** Opening STORED DATA block **

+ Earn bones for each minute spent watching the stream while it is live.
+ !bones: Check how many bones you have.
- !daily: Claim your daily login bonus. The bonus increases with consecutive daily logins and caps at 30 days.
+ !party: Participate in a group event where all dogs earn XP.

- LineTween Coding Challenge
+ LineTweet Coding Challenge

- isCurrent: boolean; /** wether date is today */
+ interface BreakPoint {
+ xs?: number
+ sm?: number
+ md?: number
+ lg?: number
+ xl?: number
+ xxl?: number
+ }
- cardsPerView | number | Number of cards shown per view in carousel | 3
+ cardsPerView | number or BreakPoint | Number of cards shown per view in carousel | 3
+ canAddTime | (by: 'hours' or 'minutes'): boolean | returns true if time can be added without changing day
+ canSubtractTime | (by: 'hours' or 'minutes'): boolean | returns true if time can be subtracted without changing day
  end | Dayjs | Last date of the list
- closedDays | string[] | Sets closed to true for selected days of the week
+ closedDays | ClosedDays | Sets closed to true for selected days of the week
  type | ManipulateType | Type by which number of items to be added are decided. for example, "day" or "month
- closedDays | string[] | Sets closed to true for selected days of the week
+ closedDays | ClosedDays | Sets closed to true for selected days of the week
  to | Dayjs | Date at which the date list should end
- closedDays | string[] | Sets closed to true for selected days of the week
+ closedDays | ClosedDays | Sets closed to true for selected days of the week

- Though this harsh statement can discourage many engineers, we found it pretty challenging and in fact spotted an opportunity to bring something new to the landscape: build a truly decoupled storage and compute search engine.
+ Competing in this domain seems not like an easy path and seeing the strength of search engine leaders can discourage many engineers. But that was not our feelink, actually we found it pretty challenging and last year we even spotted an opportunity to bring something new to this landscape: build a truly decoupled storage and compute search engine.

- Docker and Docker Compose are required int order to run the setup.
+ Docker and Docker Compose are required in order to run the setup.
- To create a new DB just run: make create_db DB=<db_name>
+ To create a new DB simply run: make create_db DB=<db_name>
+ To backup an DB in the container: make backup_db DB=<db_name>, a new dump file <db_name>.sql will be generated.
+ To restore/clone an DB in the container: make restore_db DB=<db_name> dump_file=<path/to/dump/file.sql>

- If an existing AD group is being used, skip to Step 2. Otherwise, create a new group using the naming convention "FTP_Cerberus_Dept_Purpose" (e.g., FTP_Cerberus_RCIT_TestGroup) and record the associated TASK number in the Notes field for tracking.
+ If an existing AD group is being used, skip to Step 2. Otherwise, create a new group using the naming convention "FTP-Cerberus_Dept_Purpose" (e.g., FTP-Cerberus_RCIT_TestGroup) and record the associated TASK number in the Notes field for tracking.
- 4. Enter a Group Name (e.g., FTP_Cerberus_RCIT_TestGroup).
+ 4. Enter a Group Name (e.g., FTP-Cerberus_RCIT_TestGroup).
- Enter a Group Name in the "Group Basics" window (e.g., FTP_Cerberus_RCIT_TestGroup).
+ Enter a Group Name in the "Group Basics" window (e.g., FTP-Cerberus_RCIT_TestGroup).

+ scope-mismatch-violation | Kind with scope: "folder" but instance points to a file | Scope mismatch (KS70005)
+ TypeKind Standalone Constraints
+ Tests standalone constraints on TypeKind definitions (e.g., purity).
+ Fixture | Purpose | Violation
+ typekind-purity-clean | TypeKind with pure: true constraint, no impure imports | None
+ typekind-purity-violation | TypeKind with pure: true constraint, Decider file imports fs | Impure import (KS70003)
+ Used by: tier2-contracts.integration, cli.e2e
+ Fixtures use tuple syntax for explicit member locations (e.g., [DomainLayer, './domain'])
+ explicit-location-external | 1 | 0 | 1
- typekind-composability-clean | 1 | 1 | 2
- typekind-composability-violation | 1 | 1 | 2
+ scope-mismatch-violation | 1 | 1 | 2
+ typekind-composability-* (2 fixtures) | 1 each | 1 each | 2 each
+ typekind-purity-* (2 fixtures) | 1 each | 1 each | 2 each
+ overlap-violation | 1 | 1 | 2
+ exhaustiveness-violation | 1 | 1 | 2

** Closing STORED DATA block **

* [EXERCISE] The lines above need to be restated word for word, all of them.

* [EXPECTED ANSWER]
+ Earn bones for each minute spent watching the stream while it is live.
+ !bones: Check how many bones you have.
- !daily: Claim your daily login bonus. The bonus increases with consecutive daily logins and caps at 30 days.
+ !party: Participate in a group event where all dogs earn XP.

- LineTween Coding Challenge
+ LineTweet Coding Challenge

- isCurrent: boolean; /** wether date is today */
+ interface BreakPoint {
+ xs?: number
+ sm?: number
+ md?: number
+ lg?: number
+ xl?: number
+ xxl?: number
+ }
- cardsPerView | number | Number of cards shown per view in carousel | 3
+ cardsPerView | number or BreakPoint | Number of cards shown per view in carousel | 3
+ canAddTime | (by: 'hours' or 'minutes'): boolean | returns true if time can be added without changing day
+ canSubtractTime | (by: 'hours' or 'minutes'): boolean | returns true if time can be subtracted without changing day
  end | Dayjs | Last date of the list
- closedDays | string[] | Sets closed to true for selected days of the week
+ closedDays | ClosedDays | Sets closed to true for selected days of the week
  type | ManipulateType | Type by which number of items to be added are decided. for example, "day" or "month
- closedDays | string[] | Sets closed to true for selected days of the week
+ closedDays | ClosedDays | Sets closed to true for selected days of the week
  to | Dayjs | Date at which the date list should end
- closedDays | string[] | Sets closed to true for selected days of the week
+ closedDays | ClosedDays | Sets closed to true for selected days of the week

- Though this harsh statement can discourage many engineers, we found it pretty challenging and in fact spotted an opportunity to bring something new to the landscape: build a truly decoupled storage and compute search engine.
+ Competing in this domain seems not like an easy path and seeing the strength of search engine leaders can discourage many engineers. But that was not our feelink, actually we found it pretty challenging and last year we even spotted an opportunity to bring something new to this landscape: build a truly decoupled storage and compute search engine.

- Docker and Docker Compose are required int order to run the setup.
+ Docker and Docker Compose are required in order to run the setup.
- To create a new DB just run: make create_db DB=<db_name>
+ To create a new DB simply run: make create_db DB=<db_name>
+ To backup an DB in the container: make backup_db DB=<db_name>, a new dump file <db_name>.sql will be generated.
+ To restore/clone an DB in the container: make restore_db DB=<db_name> dump_file=<path/to/dump/file.sql>

- If an existing AD group is being used, skip to Step 2. Otherwise, create a new group using the naming convention "FTP_Cerberus_Dept_Purpose" (e.g., FTP_Cerberus_RCIT_TestGroup) and record the associated TASK number in the Notes field for tracking.
+ If an existing AD group is being used, skip to Step 2. Otherwise, create a new group using the naming convention "FTP-Cerberus_Dept_Purpose" (e.g., FTP-Cerberus_RCIT_TestGroup) and record the associated TASK number in the Notes field for tracking.
- 4. Enter a Group Name (e.g., FTP_Cerberus_RCIT_TestGroup).
+ 4. Enter a Group Name (e.g., FTP-Cerberus_RCIT_TestGroup).
- Enter a Group Name in the "Group Basics" window (e.g., FTP_Cerberus_RCIT_TestGroup).
+ Enter a Group Name in the "Group Basics" window (e.g., FTP-Cerberus_RCIT_TestGroup).

+ scope-mismatch-violation | Kind with scope: "folder" but instance points to a file | Scope mismatch (KS70005)
+ TypeKind Standalone Constraints
+ Tests standalone constraints on TypeKind definitions (e.g., purity).
+ Fixture | Purpose | Violation
+ typekind-purity-clean | TypeKind with pure: true constraint, no impure imports | None
+ typekind-purity-violation | TypeKind with pure: true constraint, Decider file imports fs | Impure import (KS70003)
+ Used by: tier2-contracts.integration, cli.e2e
+ Fixtures use tuple syntax for explicit member locations (e.g., [DomainLayer, './domain'])
+ explicit-location-external | 1 | 0 | 1
- typekind-composability-clean | 1 | 1 | 2
- typekind-composability-violation | 1 | 1 | 2
+ scope-mismatch-violation | 1 | 1 | 2
+ typekind-composability-* (2 fixtures) | 1 each | 1 each | 2 each
+ typekind-purity-* (2 fixtures) | 1 each | 1 each | 2 each
+ overlap-violation | 1 | 1 | 2
+ exhaustiveness-violation | 1 | 1 | 2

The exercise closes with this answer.